INFORMATION PROVIDED:
--*--
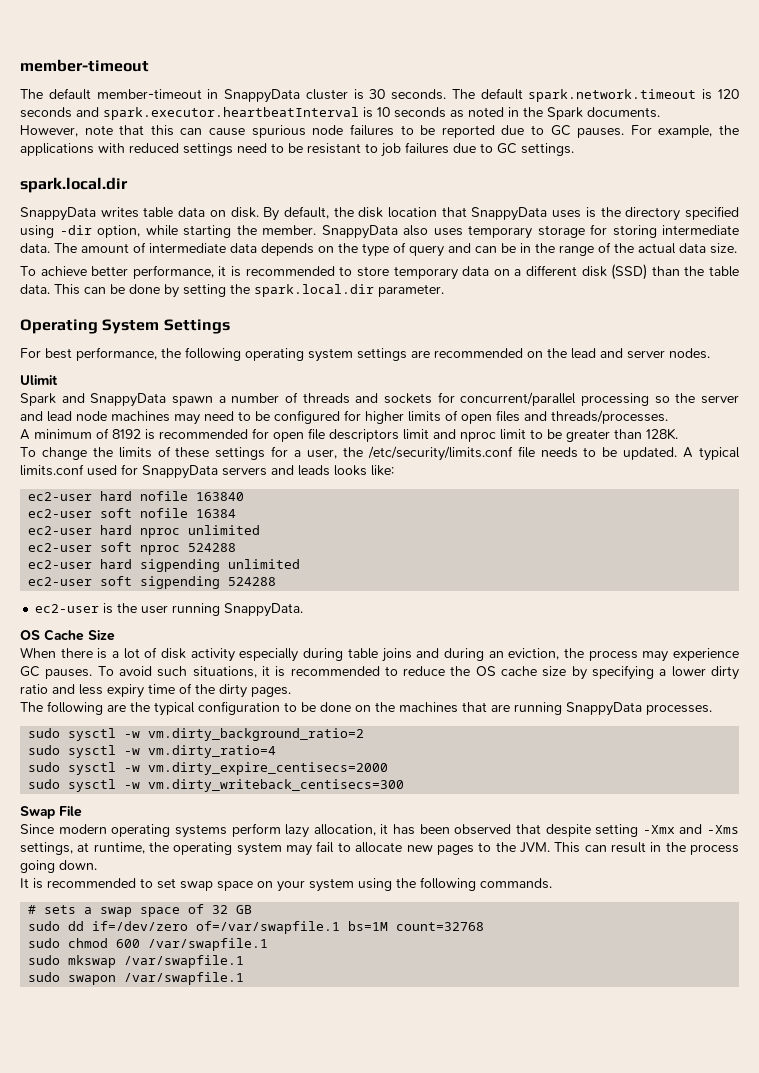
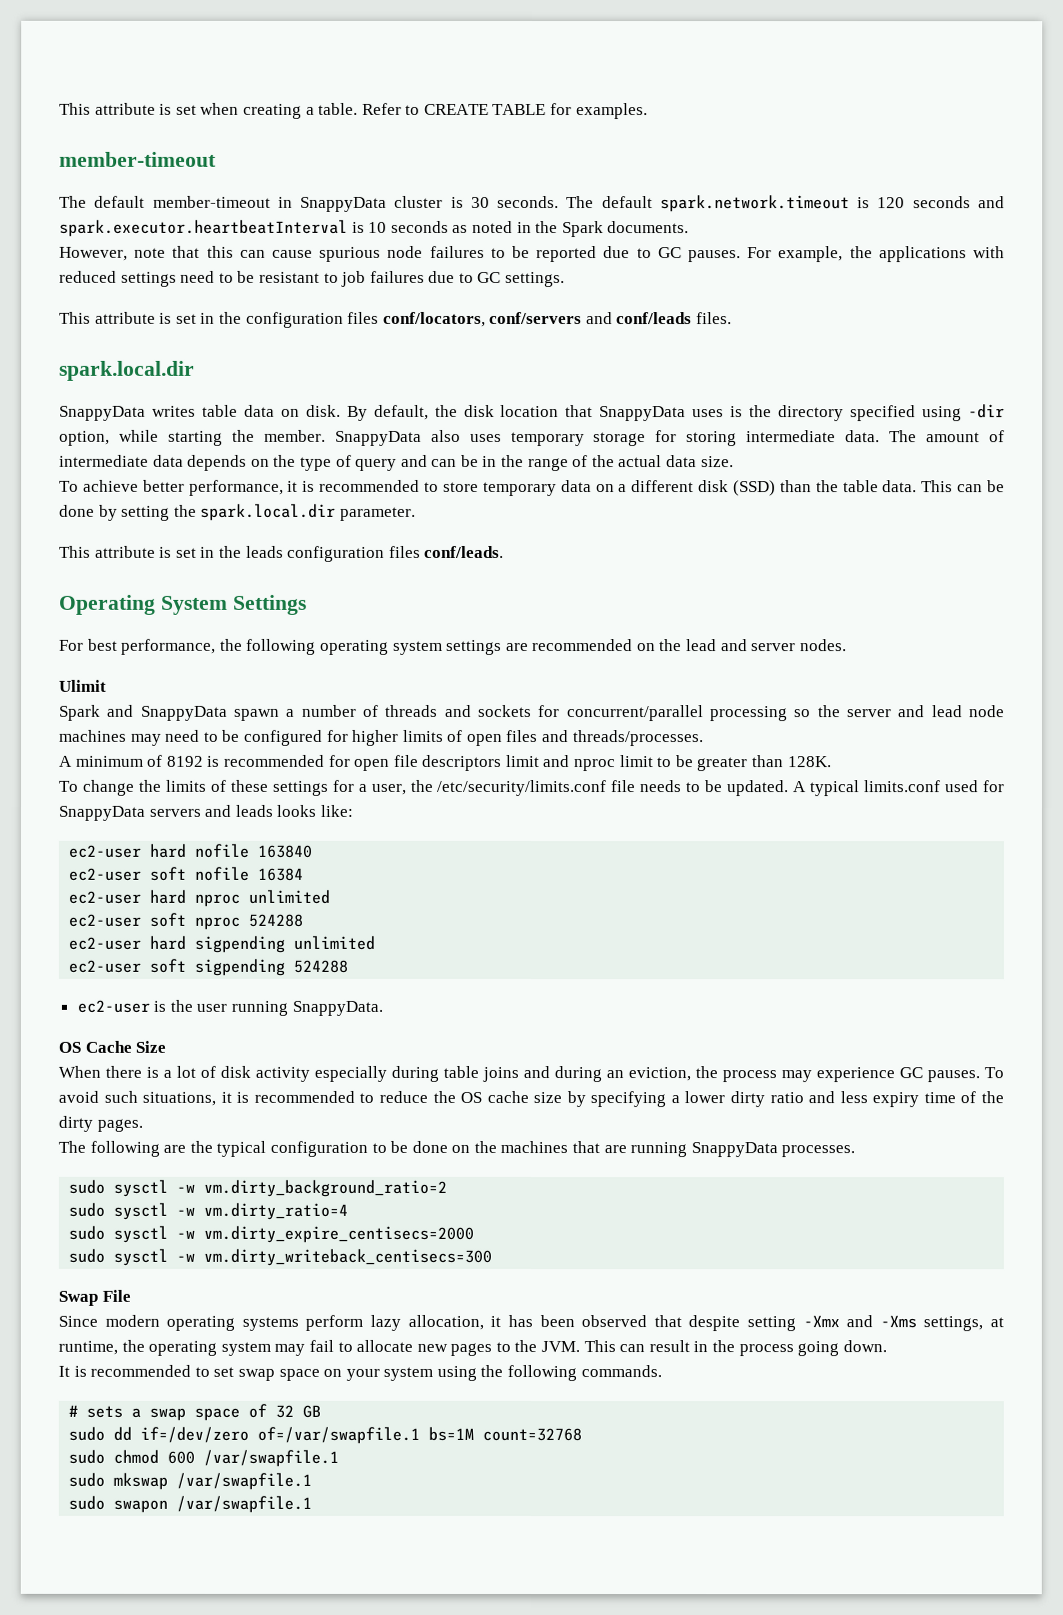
+ This attribute is set when creating a table. Refer to CREATE TABLE for examples.
+ This attribute is set in the configuration files conf/locators, conf/servers and conf/leads files.
+ This attribute is set in the leads configuration files conf/leads.

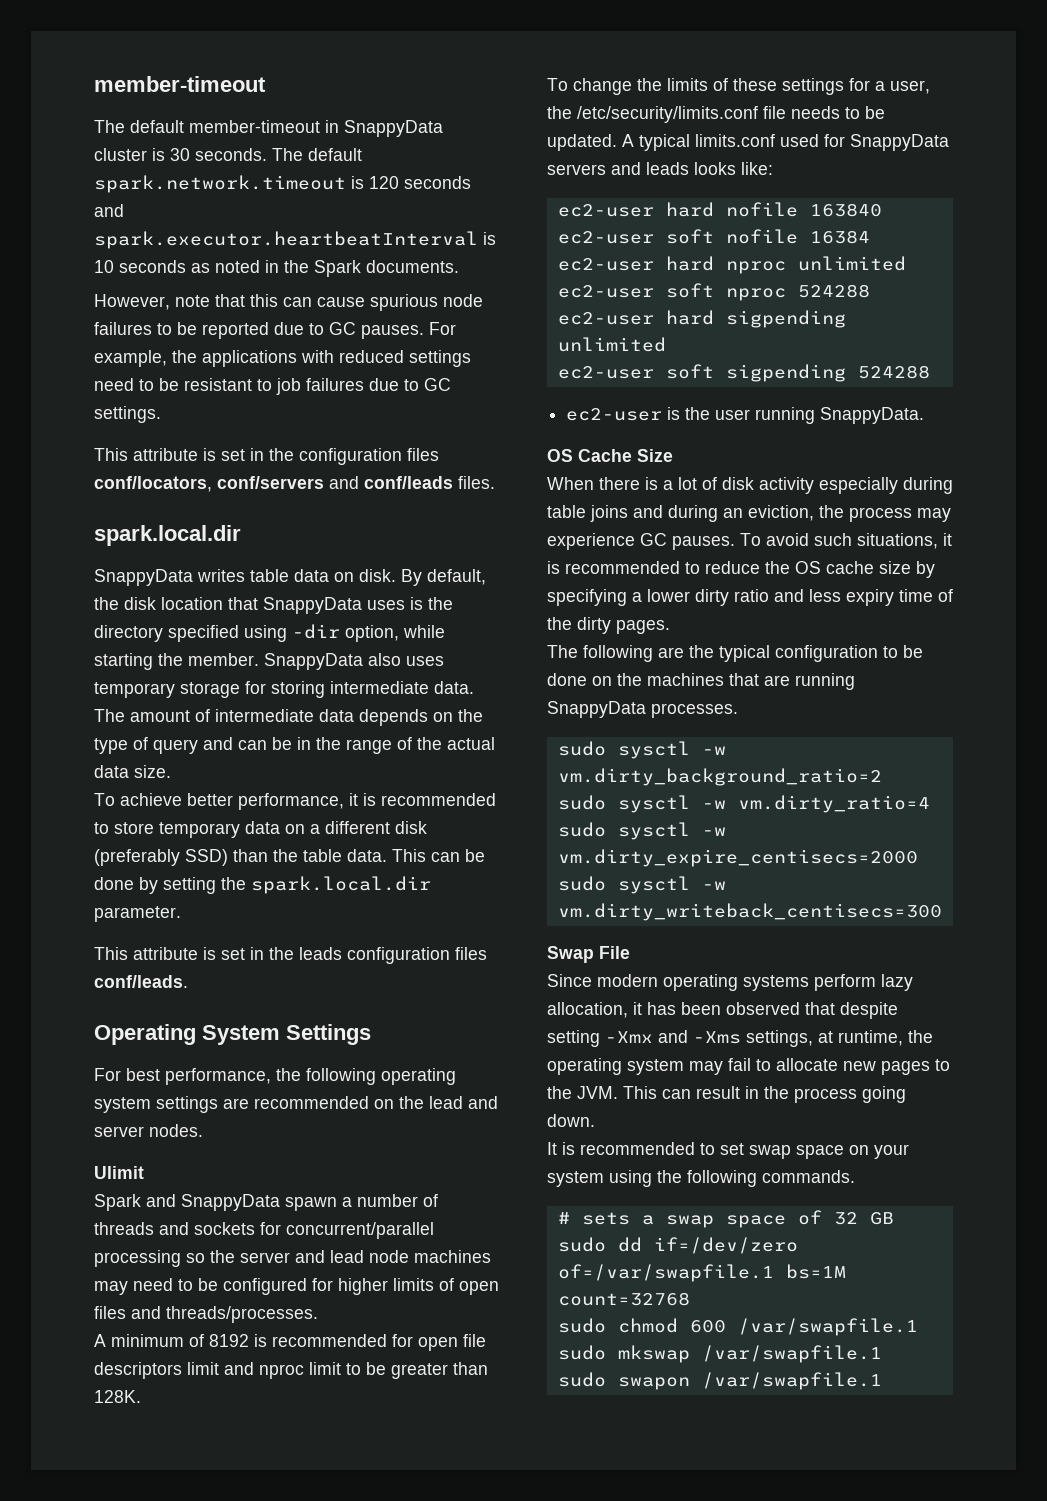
- This attribute is set when creating a table. Refer to CREATE TABLE for examples.
- To achieve better performance, it is recommended to store temporary data on a different disk (SSD) than the table data.
+ To achieve better performance, it is recommended to store temporary data on a different disk (preferably SSD) than the table data.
--*--
Omit every picture, then repeat the remaining data exactly as it appears above.

ANSWER TO THIS EXERCISE:
+ This attribute is set when creating a table. Refer to CREATE TABLE for examples.
+ This attribute is set in the configuration files conf/locators, conf/servers and conf/leads files.
+ This attribute is set in the leads configuration files conf/leads.

- This attribute is set when creating a table. Refer to CREATE TABLE for examples.
- To achieve better performance, it is recommended to store temporary data on a different disk (SSD) than the table data.
+ To achieve better performance, it is recommended to store temporary data on a different disk (preferably SSD) than the table data.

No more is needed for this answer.